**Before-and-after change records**
++++
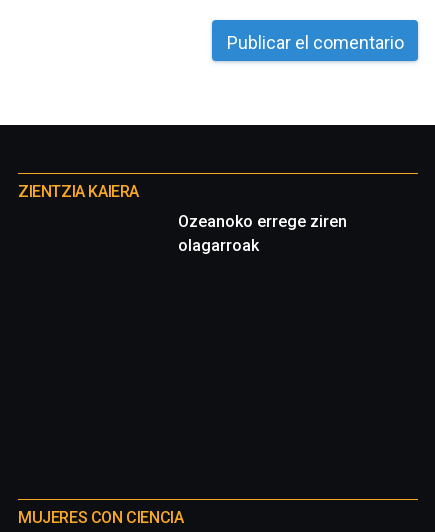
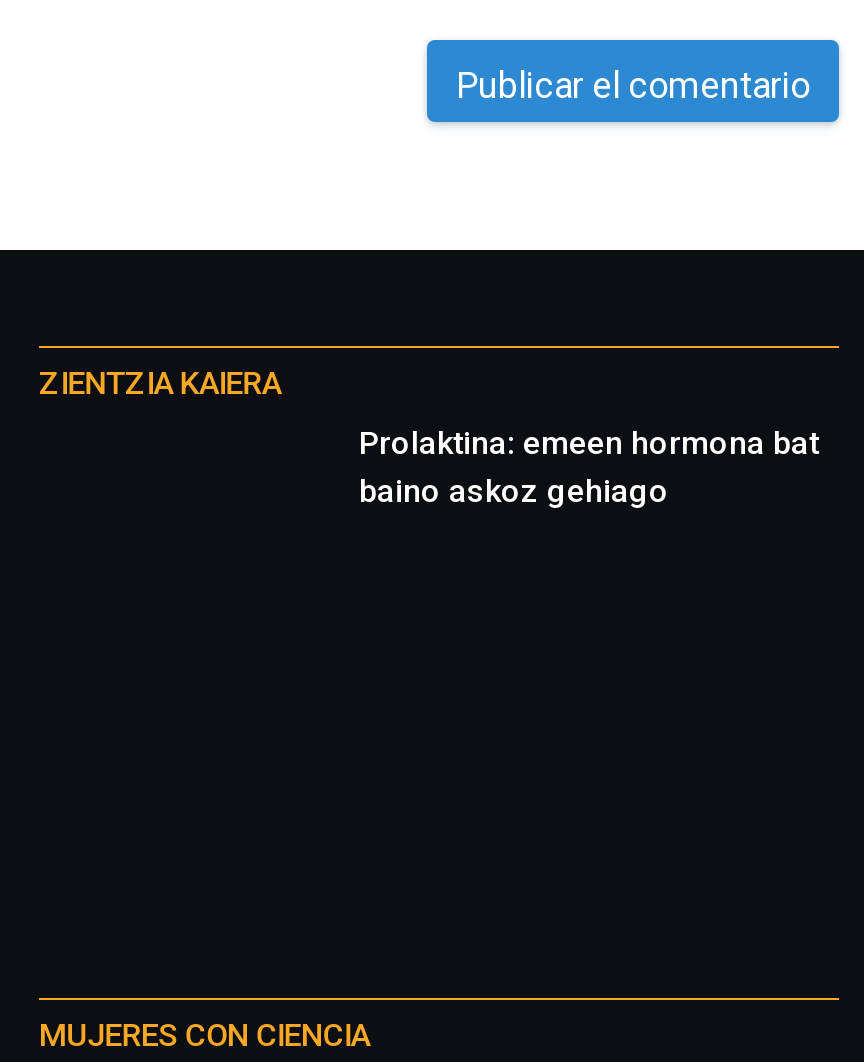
- Ozeanoko errege ziren
- olagarroak
+ Prolaktina: emeen hormona bat
+ baino askoz gehiago
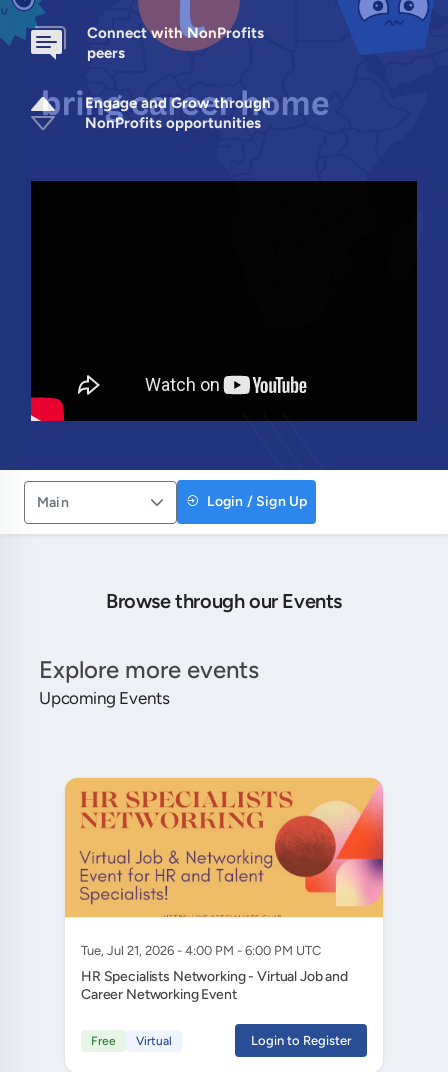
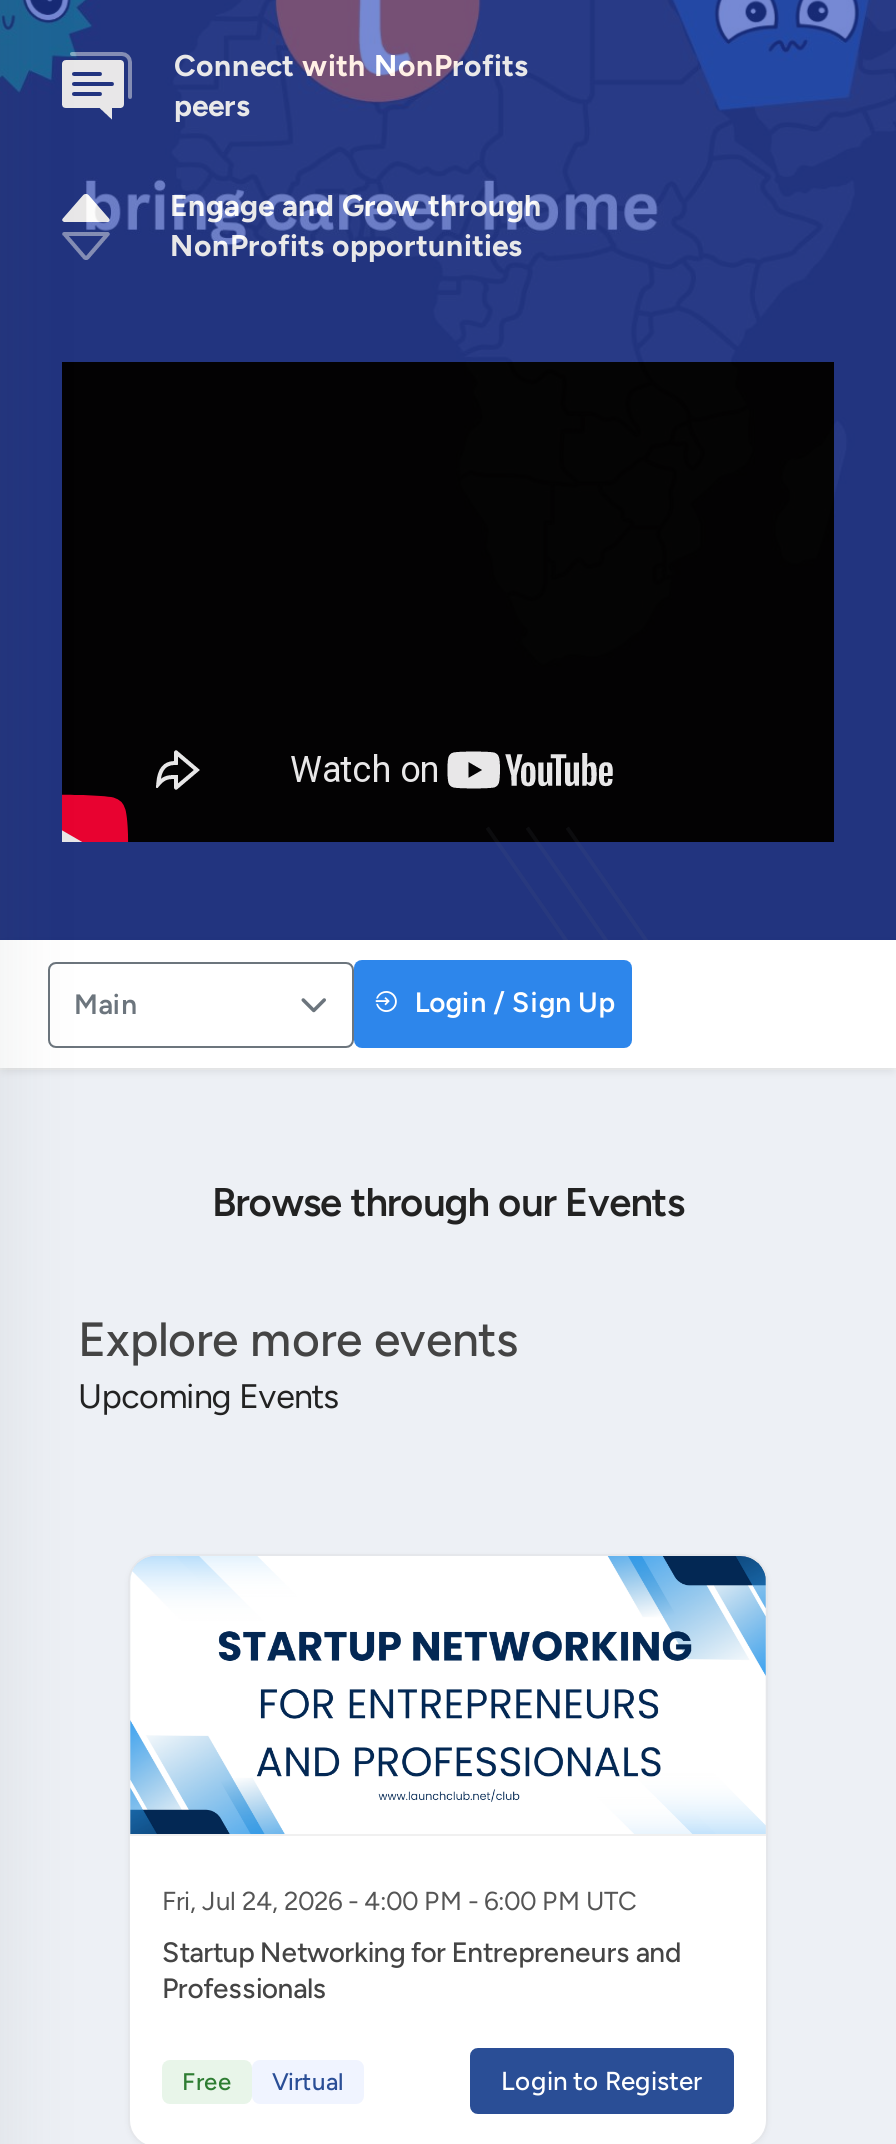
- [image]
- Tue, Jul 21, 2026 - 4:00 PM - 6:00 PM UTC
+ [image]
+ Fri, Jul 24, 2026 - 4:00 PM - 6:00 PM UTC

- HR Specialists Networking - Virtual Job and
- Career Networking Event
+ Startup Networking for Entrepreneurs and
+ Professionals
++++
**PROMPT**
Give back exactly the lines from the one that contains "baino askoz gehiago" to the final line of the data above, both included, with all pictures removed.

**SOLUTION FOR THIS TASK**
+ baino askoz gehiago
- [image]
- Tue, Jul 21, 2026 - 4:00 PM - 6:00 PM UTC
+ [image]
+ Fri, Jul 24, 2026 - 4:00 PM - 6:00 PM UTC

- HR Specialists Networking - Virtual Job and
- Career Networking Event
+ Startup Networking for Entrepreneurs and
+ Professionals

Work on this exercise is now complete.